Jess Weixler (Dawn) handles the material well, deftly switching acting styles without batting an eye from over-the-top farce to a scene where she portrays true, gut-wrenching terror at the horrors of her own body. It’s from her performance that it appears that the biggest flaw with the film lies with the unfocused vision of the director. Talented actors like “Nip/Tuck’s” John Hensley play predictable, one-note stereotypical characters (Brad, Dawn’s nasty, rebel step-brother), while at the same time, viewers are supposed to believe that real, emotional moments happen in these character’s lives (losing one’s virginity, a mother falling ill).

Perhaps the problem lies more in the writing than the directing. Chunks of dialogue feel stilted and heavy-handed, as if the characters have a personal agenda from the writer to deliver a very important message. Entire scenes don’t feel organic at all, essentially serving as set-ups for immediate payoffs audiences see coming a mile away. In fact, the majority of the film feels largely inorganic, and that’s the problem with high concept movies like Teeth that aren’t properly fleshed out; there’s only so much you can do with vagina dentata, and from there the writer/director needs to really flex his creativity to make this story stand out, to make it original and compelling. Lichtenstein takes this great concept and squeezes out a fraction of what could have been done with it. He gets some basic gags out and his political viewpoint, but ultimately, Teeth fails at creating interesting, three-dimensional characters and a compelling story.

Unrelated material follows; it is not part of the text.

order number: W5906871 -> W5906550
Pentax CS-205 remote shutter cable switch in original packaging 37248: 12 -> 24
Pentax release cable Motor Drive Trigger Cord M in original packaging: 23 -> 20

Lichtenstein doesn’t seem to know what message he wants share with the audience. Hints are dropped that Dawn’s malformation may be caused by the massive environmentally dangerous power plant in her backyard, or maybe it’s a sudden evolution in her own body, soon to be the standard for oppressed females worldwide (shudder). The chastity group she belongs to is alternately handled as a kind group of normal teenagers and a strange, shadowy cult. Is sex the great villain of the film (indeed, if the soundtrack is to be believed, dropping ominous cues whenever copulation is even hinted at)? Is it men? Dawn’s vagina?

Solid satire needs to be focused and pointed, and Lichtenstein does not deliver on this end. The movie itself comes across as sloppy, transitions seem half-done, parts of the soundtrack/dialogue don’t sound even and the heavy-handedness of several scenes lends a film-school feeling to the movie. Teeth falls short in so many ways partially because it tries to take so many approaches to the subject matter.

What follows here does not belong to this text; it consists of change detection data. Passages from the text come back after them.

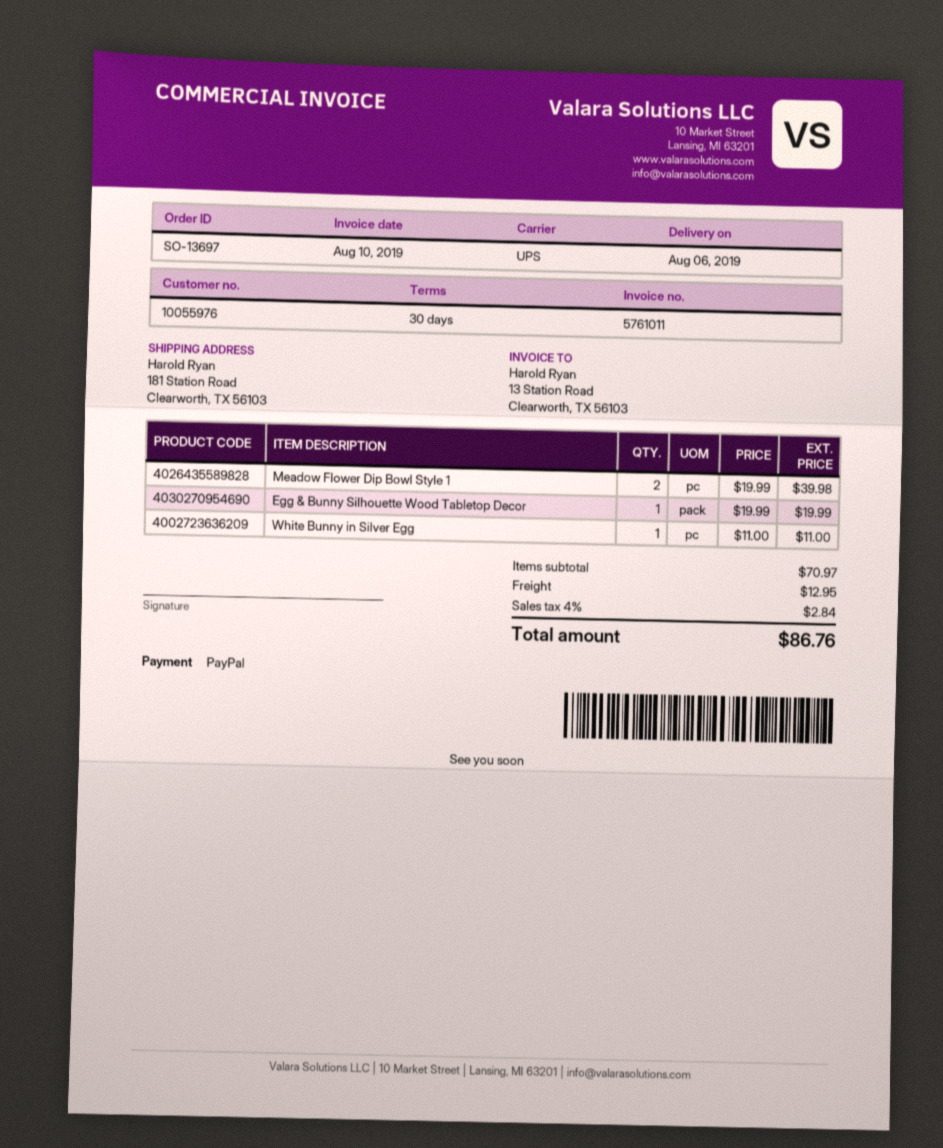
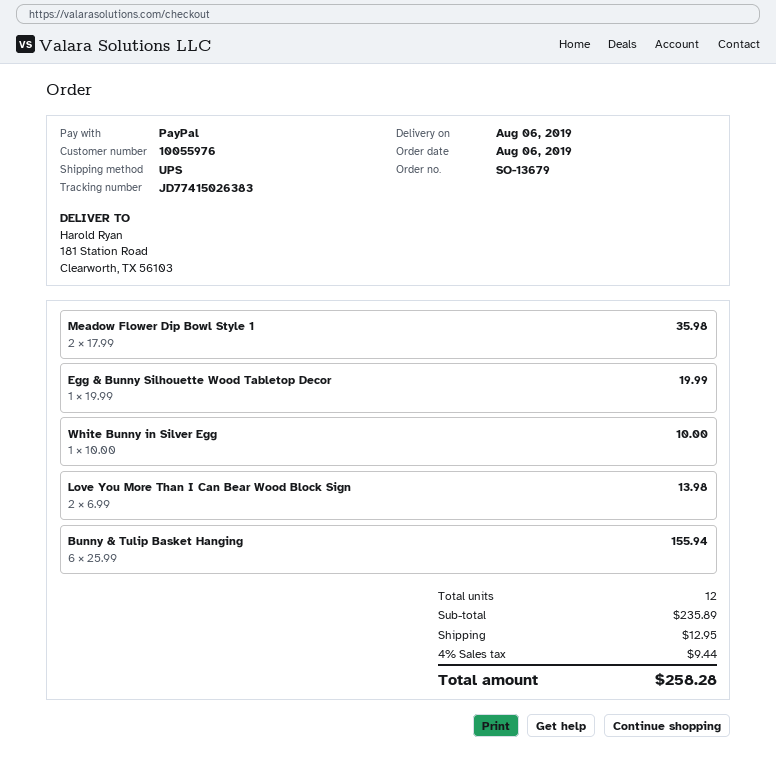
order number: SO-13697 -> SO-13679
Meadow Flower Dip Bowl Style 1: 2 x 19.99 = 39.98 -> 2 x 17.99 = 35.98
White Bunny in Silver Egg: 1 x 11.00 = 11.00 -> 1 x 10.00 = 10.00
Love You More Than I Can Bear Wood Block Sign: none -> 2 x 6.99 = 13.98
Bunny & Tulip Basket Hanging: none -> 6 x 25.99 = 155.94
subtotal: 70.97 -> 235.89
tax: 4% = 2.84 -> 4% = 9.44
total: 86.76 -> 258.28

There are some genuinely fun, clear moments in the film (the gynecologist’s office particularly stands out), but not enough. It certainly does not rise up to what it could have been: another Slither (a fantastic horror/comedy genre film that makes solid, creative choices and sticks with them). Teeth holds back, whether if because it simply doesn’t know what it wants to be or because it wants to be everything doesn’t really matter; it simply falls short.

Teeth is now playing at the Laemmle Sunset 5, Laemmle One Colorado in Pasadena and Edwards University Theatre in Irvine.